Lowry dedicated the book to Gary Fisketjon, her editor at Knopf. “It’s the first time I dedicated a book to someone other than a friend or family,” she says. “Gary saw the potential in the book even when it was a shadow of itself. He’s just been great and has really stuck with me. It’s not as if this is a huge money spinner for them.” Lowry is one of several major Austin authors published by Knopf; the list includes Lawrence Wright, Steven Harrigan, and Sarah Bird, though they have all worked primarily with editor Ann Close.
As to whether this new book can be viewed as something of a companion piece to Crossed Over, Lowry won’t say. “That is up for the readers to decide.” Either way, the book does reflect various interests for Lowry, who also teaches an online class for University of Houston–Victoria on crime writing. “It’s very popular,” Lowry notes. “I think there’s a strong interest in this genre in Texas. There was a time, especially during the oil-boom years, when it seemed like a lot of rich women were killing their husbands, and that produced some good books.”

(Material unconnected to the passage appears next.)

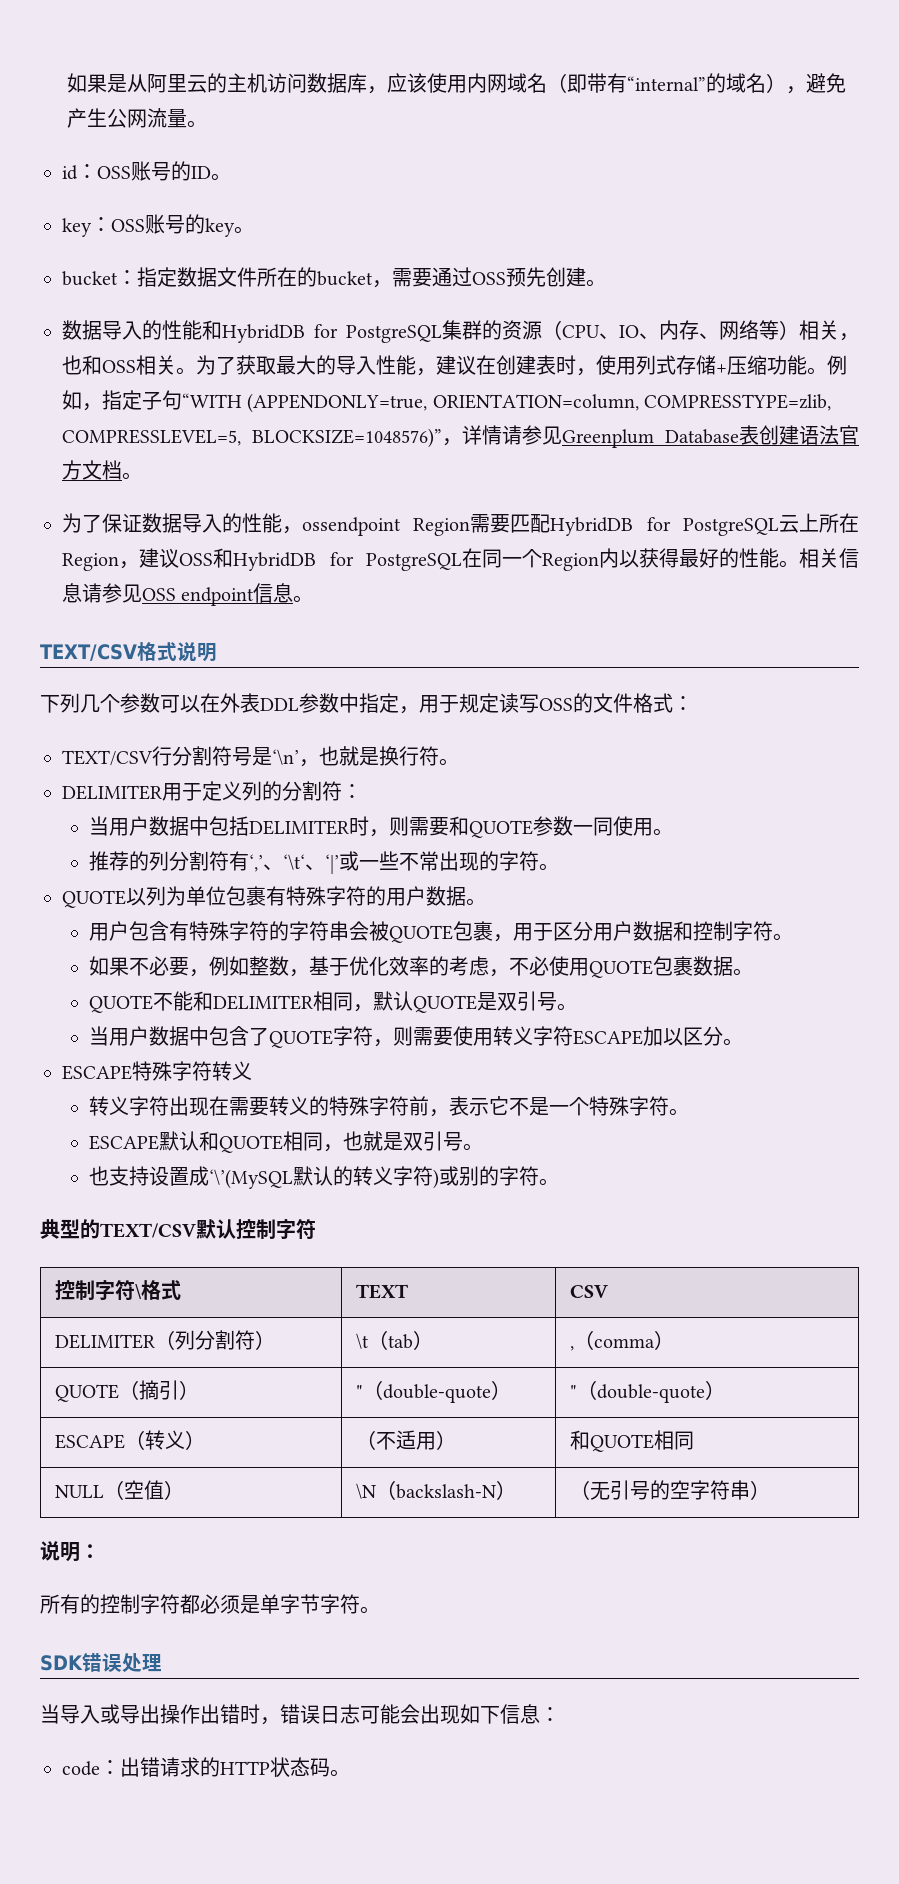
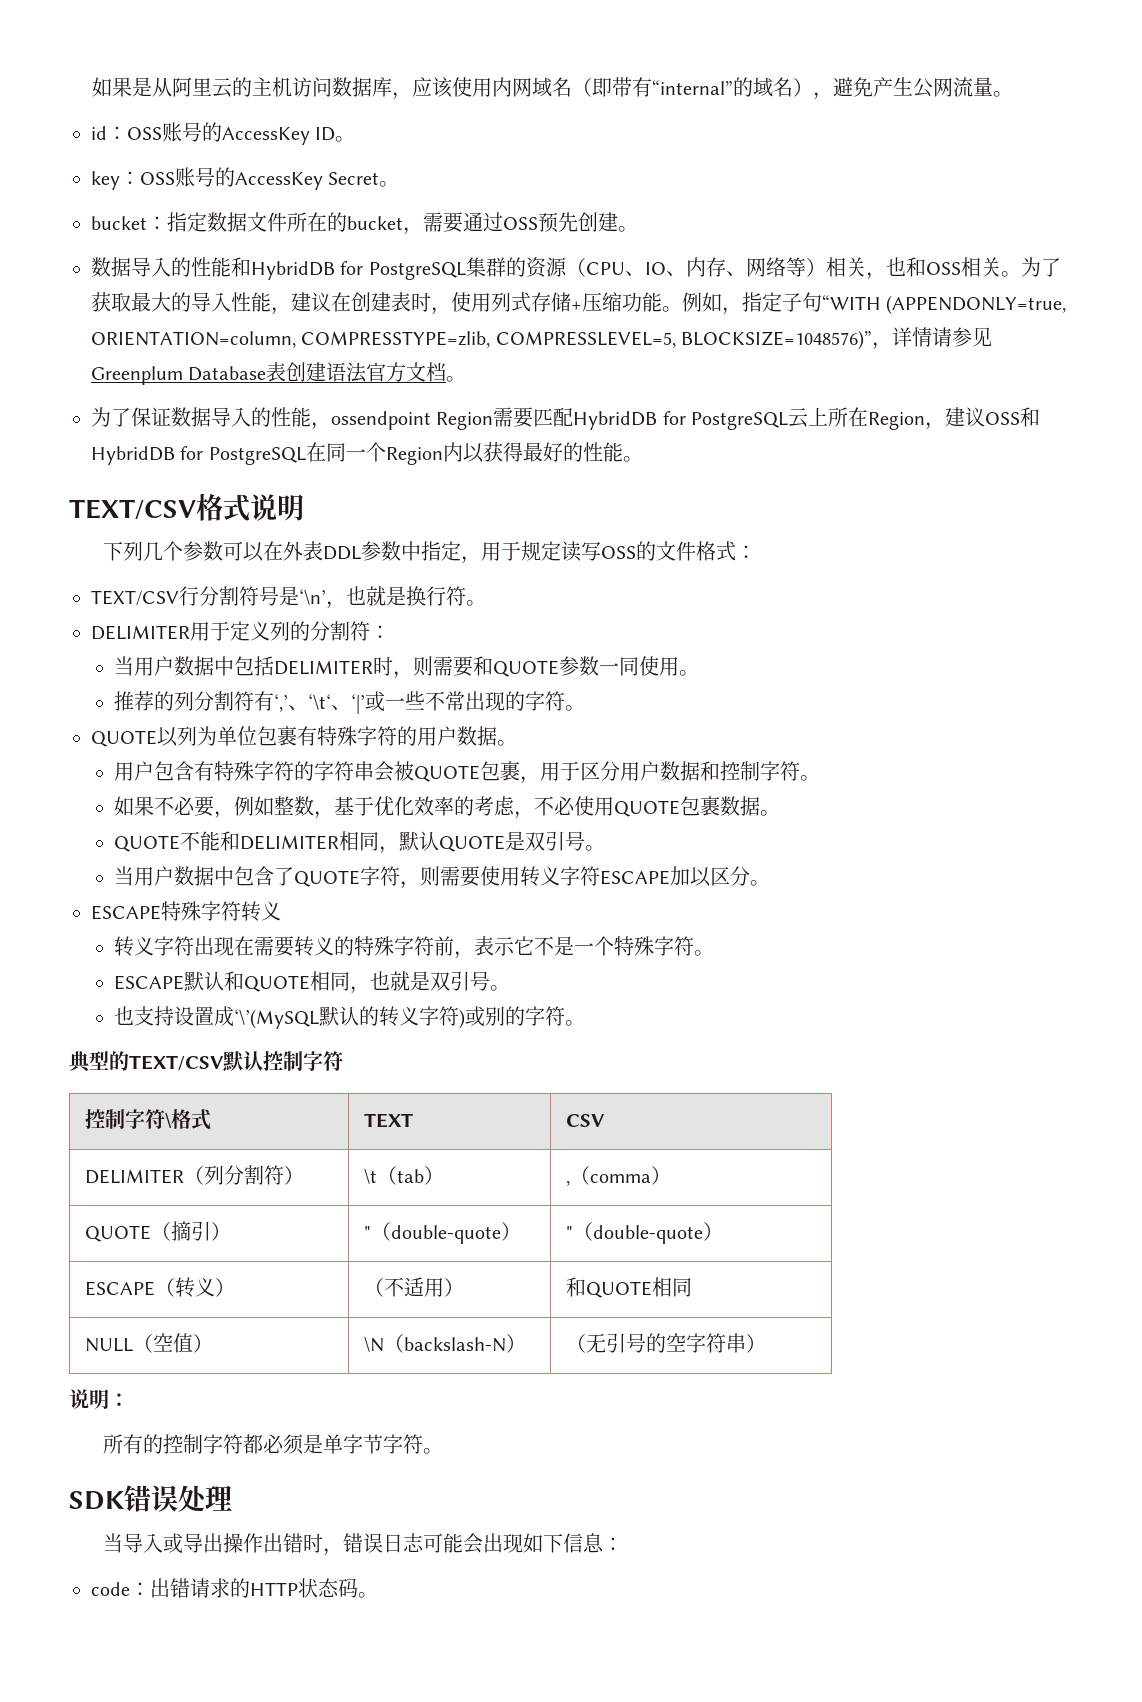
(191, 171) none -> [222,127,310,145] AccessKey
[205,218,235,237] key -> [235,172,380,190] AccessKey Secret
[799,548,859,568] [62,583,314,606] 相关信息请参见OSS endpoint信息。 -> (643, 459) none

“But as Luc Sante points out in the introduction to Classic Crimes by William Roughhead, this genre has been around a long time,” Lowry says. “I teach everything from In Cold Blood to Dave Cullen’s Columbine. What’s interesting to see is how crime has intensified. For example, when you look at Gary Gilmore’s crime that Norman Mailer wrote about in The Executioner’s Song, things have gotten much worse.” What has also evolved is the level of sophistication with which the police can conduct such an investigation. “People forget that nobody paid attention to DNA until the CSI TV series debuted, and that was 2000. And the first arrest and conviction based on DNA was only in 1988, and that was in England.”
Though she draws no absolute conclusions as to who may have killed the girls, and the case continues, Lowry is content to put out Who Killed These Girls? and let the chips fall where they may. Certainly, the timing is right for the book, with the public eager for true-crime stories that have plenty of ambiguity: one needs only to think of the popularity of Making a Murderer and Serial.
But it’s important to remember that it’s easy to sit on the sidelines as a reader or viewer, and another thing altogether to be immersed in the case itself. “I have lost friends, and people have stopped talking to me after I expressed doubt about their theory of who committed the Yogurt Shop murders,” Lowry says. “But that’s okay. I just don’t think that they understand that that’s what we do. We’re writers. We try to see things in new way; we thrive on ambiguity. Sometimes we get to the truth. Sometimes we don’t. But the one thing we do is make it hard for people to ever forget.”